Monzo, one of the world’s largest digital banks, discovered a security flaw and is now asking half-million of its customers to change their personal identification numbers (PINs), TechCrunch reported on Monday (Aug. 5).
The bug has been fixed, but as a precaution, customers are being urged to change their PINs.
According to Monzo’s blog, the bank noticed on Friday, Aug. 2 that some people’s PINs were being stored on logs that engineers at Monzo had access to. PINs are typically stored in a “particularly secure part of our systems.”
“No one outside Monzo had access to these PINs. We’ve checked all the accounts that have been affected by this bug thoroughly, and confirmed the information hasn’t been used to commit fraud,” Monzo said on its blog.
The company said the flaw was fixed by 5:25 a.m. on Saturday morning, and updates released to the Monzo apps. The company then deleted the information that was stored incorrectly and is emailing all of its customers.

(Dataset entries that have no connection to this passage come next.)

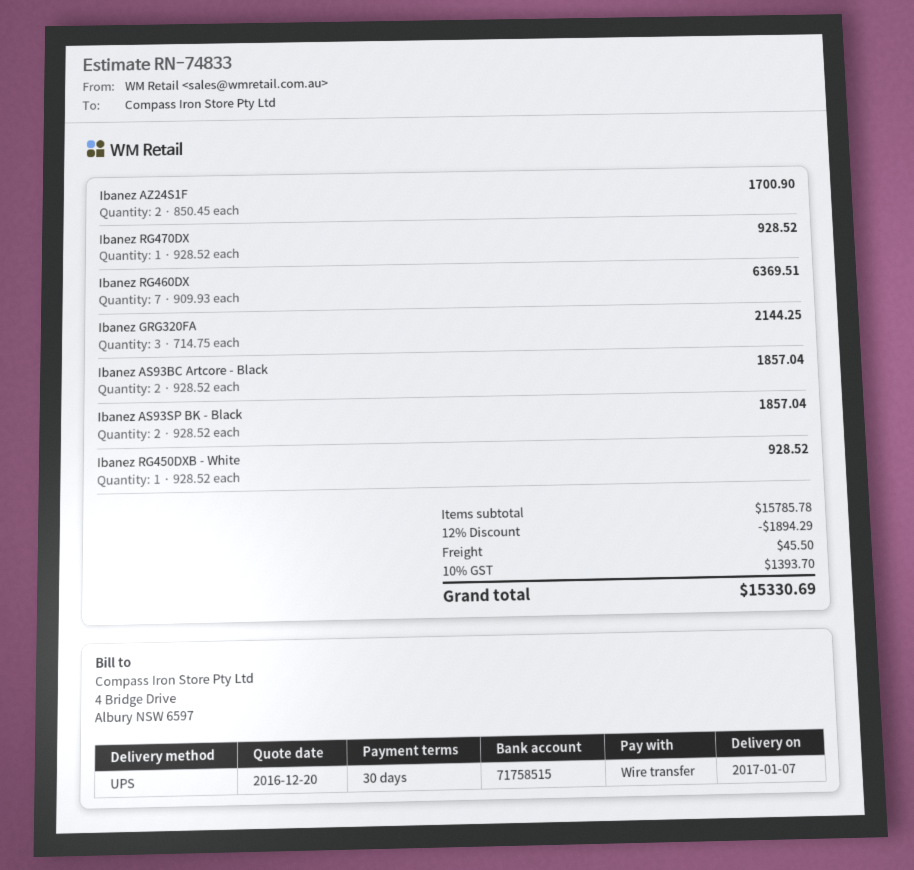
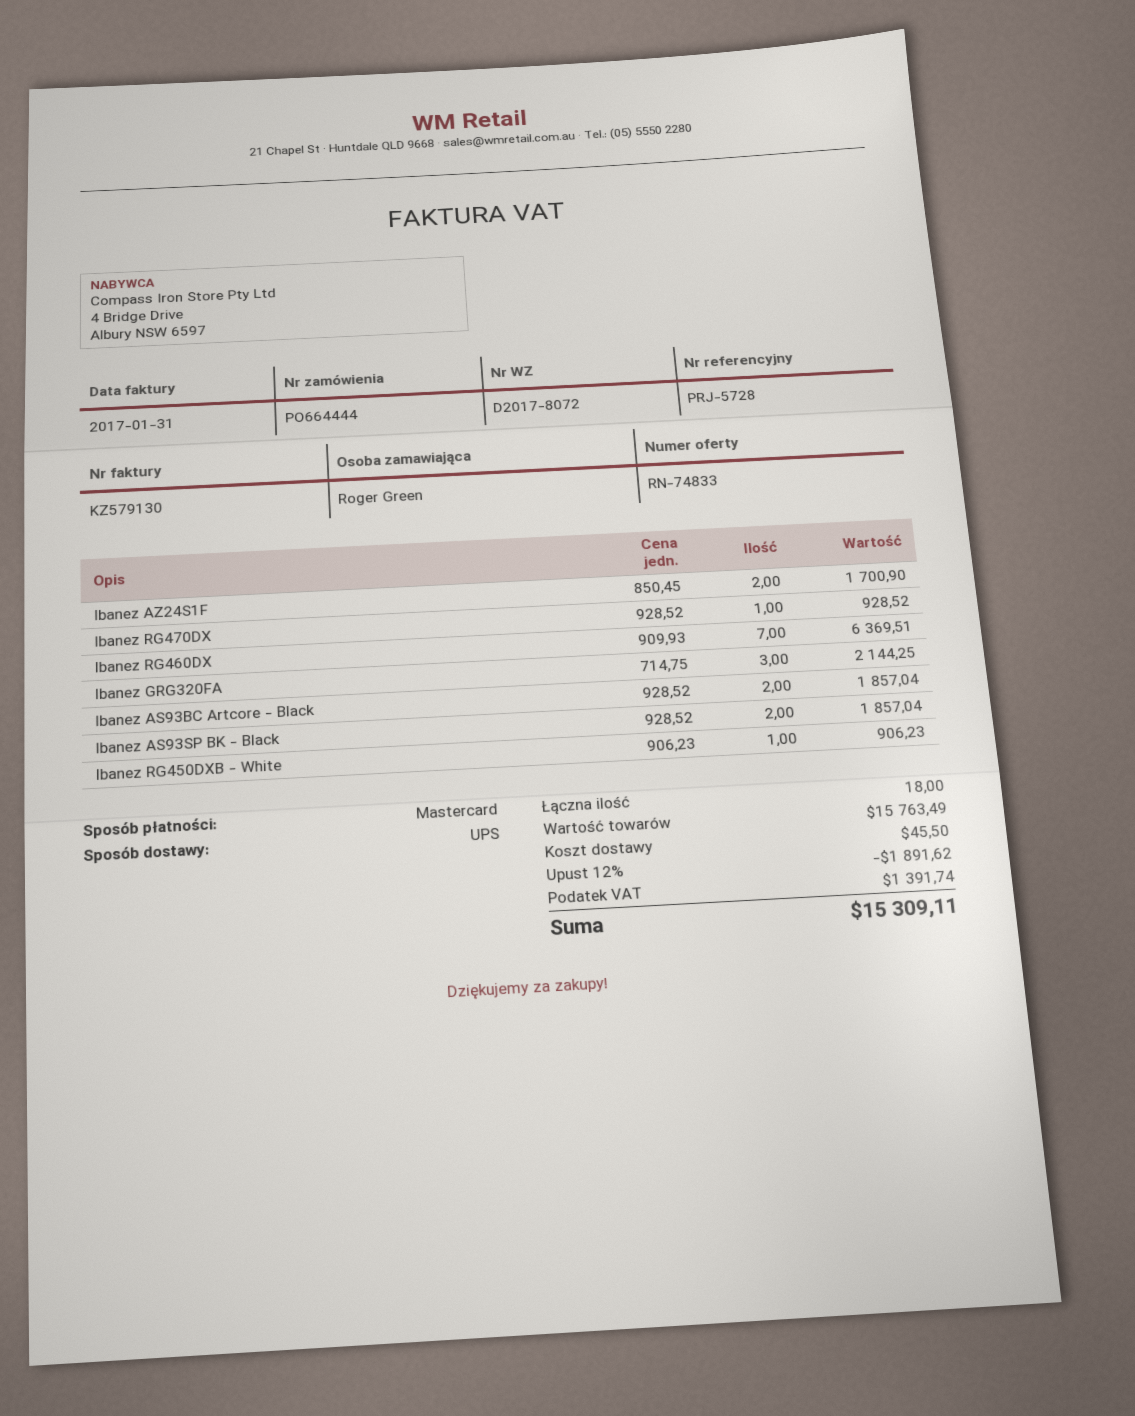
payment method: bank transfer -> Mastercard
Ibanez RG450DXB - White: 1 x 928.52 = 928.52 -> 1 x 906.23 = 906.23
subtotal: 15785.78 -> 15763.49
discount: 12% = 1894.29 -> 12% = 1891.62
tax: 1393.70 -> 1391.74
total: 15330.69 -> 15309.11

“If we’ve contacted you to tell you that you’ve been affected, you should head to a cash machine to change your PIN to a new number as a precaution,” Monzo said. “You can do this by putting your Monzo card into the cash machine, entering your old PIN and choosing ‘PIN services.’ Then choose ‘Select a new PIN’ and change it to a new number.”
According to the company's blog, “The issue affected less than a fifth of U.K. Monzo customers.” Monzo reportedly has more than 2 million users.

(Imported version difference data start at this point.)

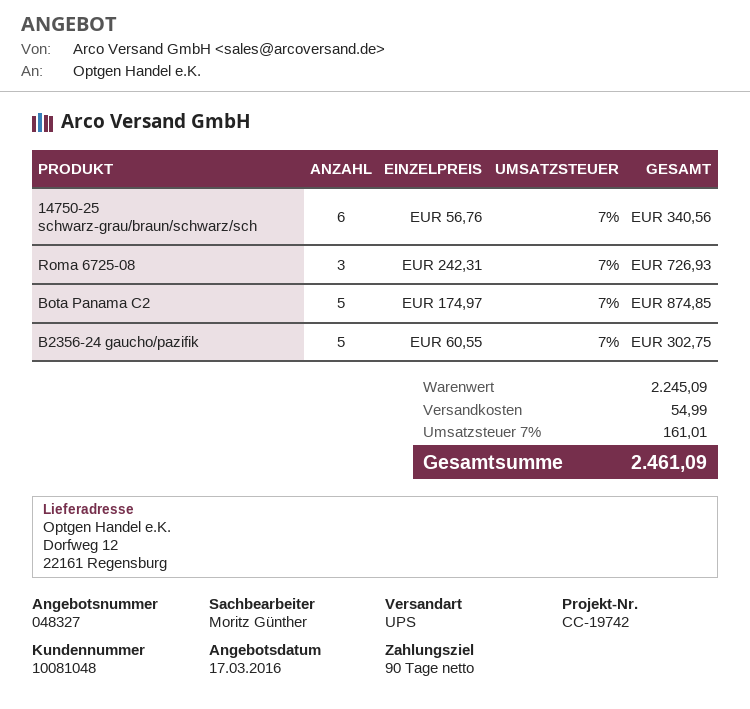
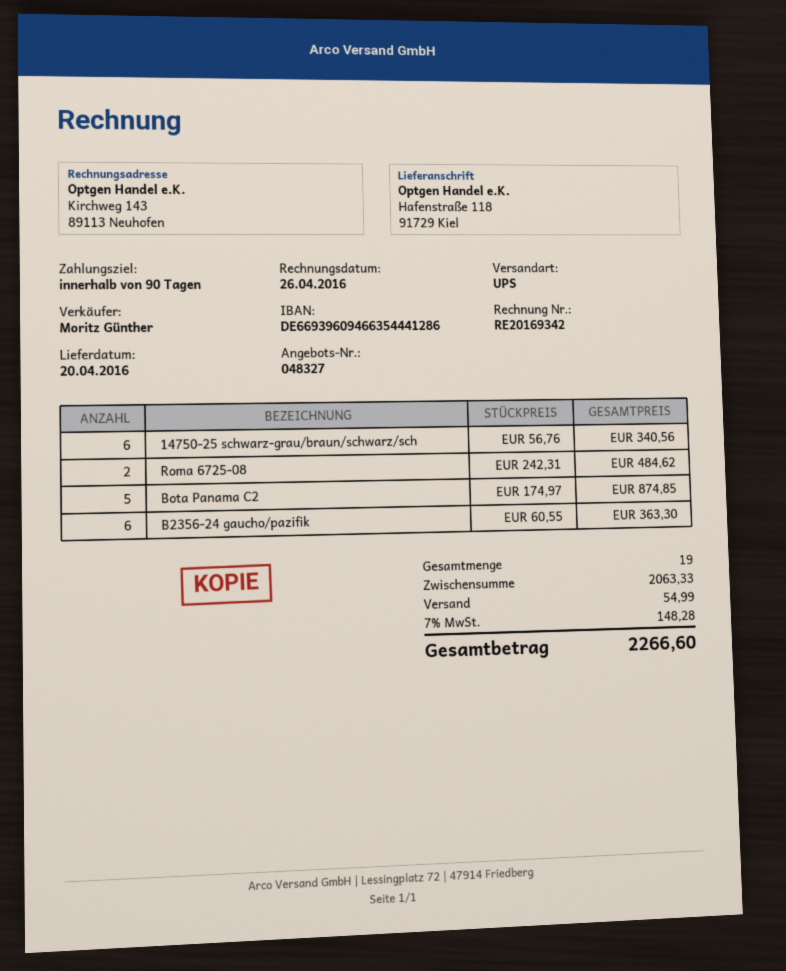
ship to: Dorfweg 12, 22161 Regensburg -> Hafenstraße 118, 91729 Kiel
Roma 6725-08: 3 x 242.31 = 726.93 -> 2 x 242.31 = 484.62
B2356-24 gaucho/pazifik: 5 x 60.55 = 302.75 -> 6 x 60.55 = 363.30
subtotal: 2245.09 -> 2063.33
tax: 7% = 161.01 -> 7% = 148.28
total: 2461.09 -> 2266.60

The company recently rolled out in the U.S., signing up consumers at events in Los Angeles, New York and San Francisco. That rollout was said to be reminiscent of the word of mouth that had been a springboard to the firm’s gaining traction in the United Kingdom. In the U.S. there will be no minimum balance requirements and no monthly fees — but the company will not pay interest on deposits.